Segera setelah melahirkan, wanita kehilangan kira-kira 6 kg apa yang dia dapatkan selama kehamilan dan secara eksklusif menyusui bayi sampai 6 bulan, tentu saja, harus turun dari 800 g menjadi 2 kg per bulan. Itu karena tubuh menghabiskan rata-rata 400 hingga 500 kalori lebih banyak hanya untuk memproduksi ASI, yang banyak membantu menurunkan berat badan pascapersalinan.

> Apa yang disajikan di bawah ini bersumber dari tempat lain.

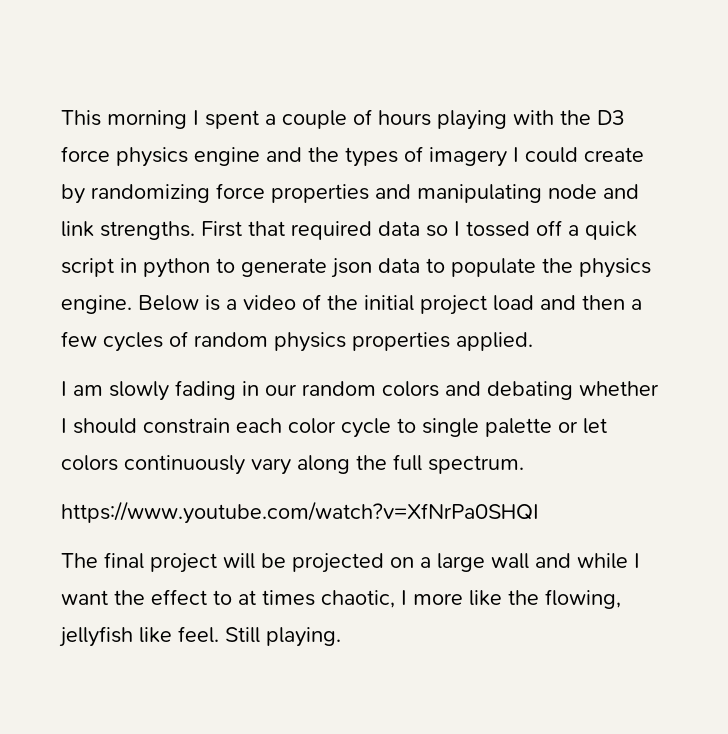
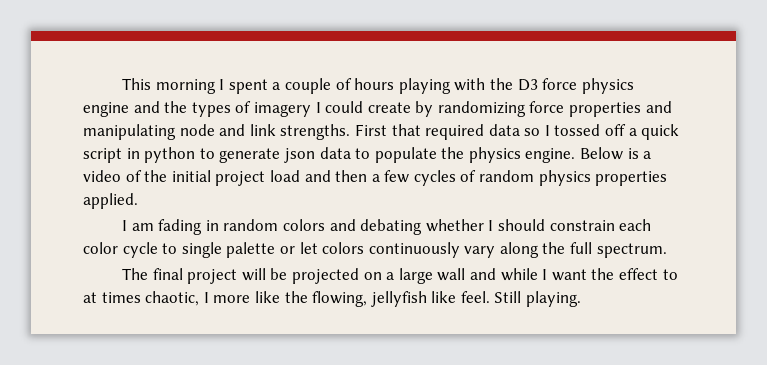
[109,381,169,401] slowly -> (154, 227) none
[265,384,297,396] our -> (219, 225) none
[61,501,539,524] // https://www.youtube.com/watch?v=XfNrPa0SHQI -> (667, 250) none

MenyusuiMenu penurunan berat badan setelah melahirkan
Menu penurunan berat badan postpartum harus mencakup makanan seperti sayuran, sayuran, buah-buahan, ikan, daging tanpa lemak, dan gandum utuh. Berikut ini adalah contohnya:
- Sarapan - susu, roti sereal dengan ham dan apel.

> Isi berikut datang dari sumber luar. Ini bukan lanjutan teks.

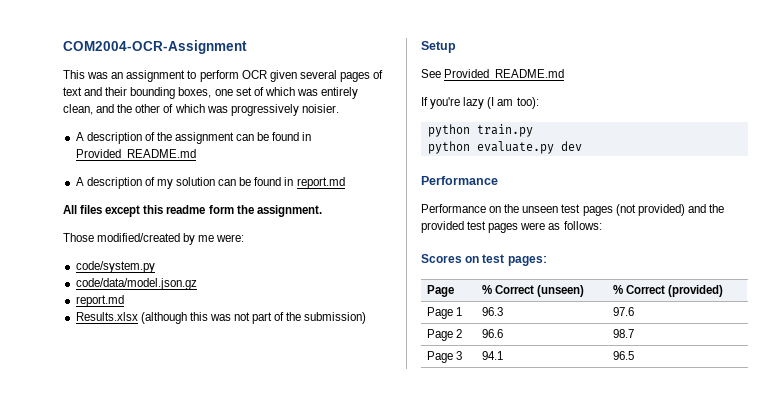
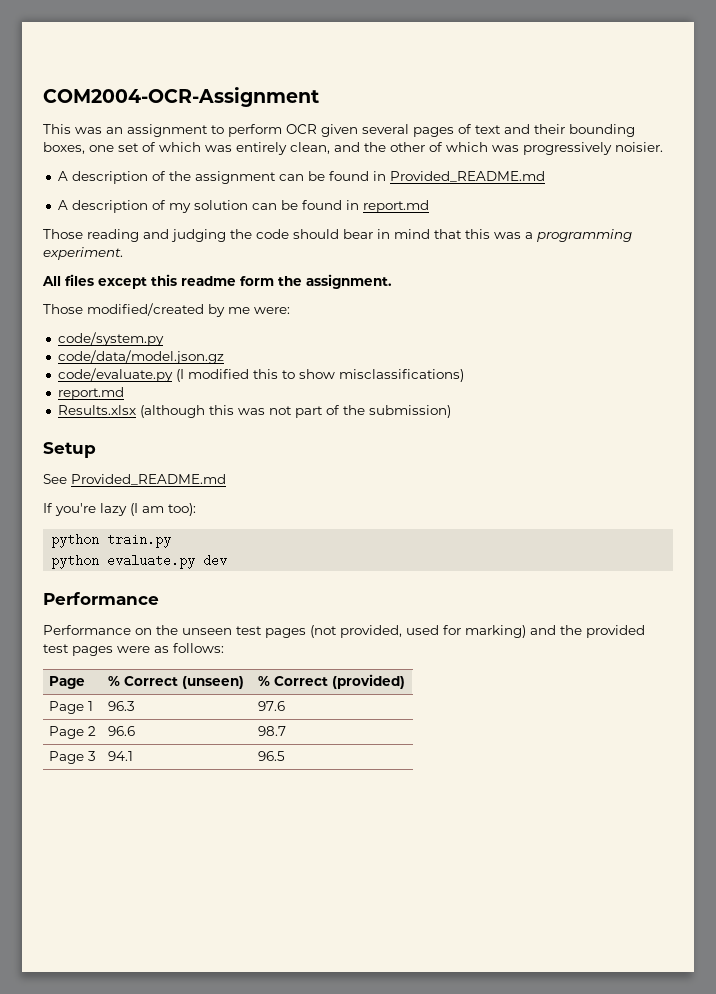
(345, 183) none -> [43,229,632,242] [43,247,123,260] // Those reading and judging the code should bear in mind that this was a programming experiment.
(197, 284) none -> [57,368,464,382] // code/evaluate.py (I modified this to show misclassifications)
[637,204,685,216] provided) -> [340,625,526,638] provided, used for marking)
[421,254,547,266] // Scores on test pages: -> (224, 648) none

- Makan siang - salad selada, tomat dan wortel dibumbui dengan minyak zaitun dan paha ayam panggang dengan nasi. Buah pir untuk pencuci mulut.
- Snack - yogurt dengan granola dan stroberi.
- Makan malam - salmon panggang dengan brokoli dan kentang panggang yang dibumbui dengan minyak zaitun. Sepotong semangka untuk pencuci mulut.
Transformasi dalam tubuh wanita 9 bulan terakhir dan, oleh karena itu, perlu memberi lebih atau kurang kali ini untuk menurunkan berat badan. Tetapi jika setelah 6 bulan kelahiran bayi, wanita itu masih belum puas dengan tubuhnya, dia harus berkonsultasi dengan ahli gizi untuk membuat diet yang tepat.
Berlatihlah aktivitas fisikLatihan penurunan berat badan postpartum
Latihan penurunan berat badan setelah melahirkan dapat dimulai dari minggu ke-6 setelah melahirkan, jika dokter melepaskan latihan fisik, dan membantu memperkuat perut, melawan kendur. Baca lebih lanjut di: Bagaimana memperkuat perut setelah melahirkan.
Beberapa latihan penurunan berat badan postpartum meliputi:
Latihan 1 - Berbaringlah dengan kaki dan lengan lurus, tekuk lutut dan angkat pinggul dari lantai, tahan posisi itu selama 15 detik. Lakukan 3 set 20 repetisi.
Latihan 2 - Beristirahat dengan lengan atau siku dan lutut di lantai, kontraksikan perut selama 10 detik. Kali ini dapat ditingkatkan setiap minggu. Lakukan 3 set 15 repetisi.
Latihan 3 - Dengan siku dan lutut Anda rata di lantai, angkat salah satu kaki dari lantai, agar tetap bengkok. Lakukan 3 set 20 repetisi untuk setiap kaki.
Latihan-latihan ini harus dilakukan sekitar 2 hingga 3 kali seminggu dan ketika bersekutu dengan berjalan, jogging, pilates atau yoga, misalnya, adalah mungkin kehilangan lebih banyak kalori dan menurunkan berat badan lebih cepat.
Untuk menjaga kesehatan Anda di jalur, lihat kapan harus pergi ke janji temu postpartum.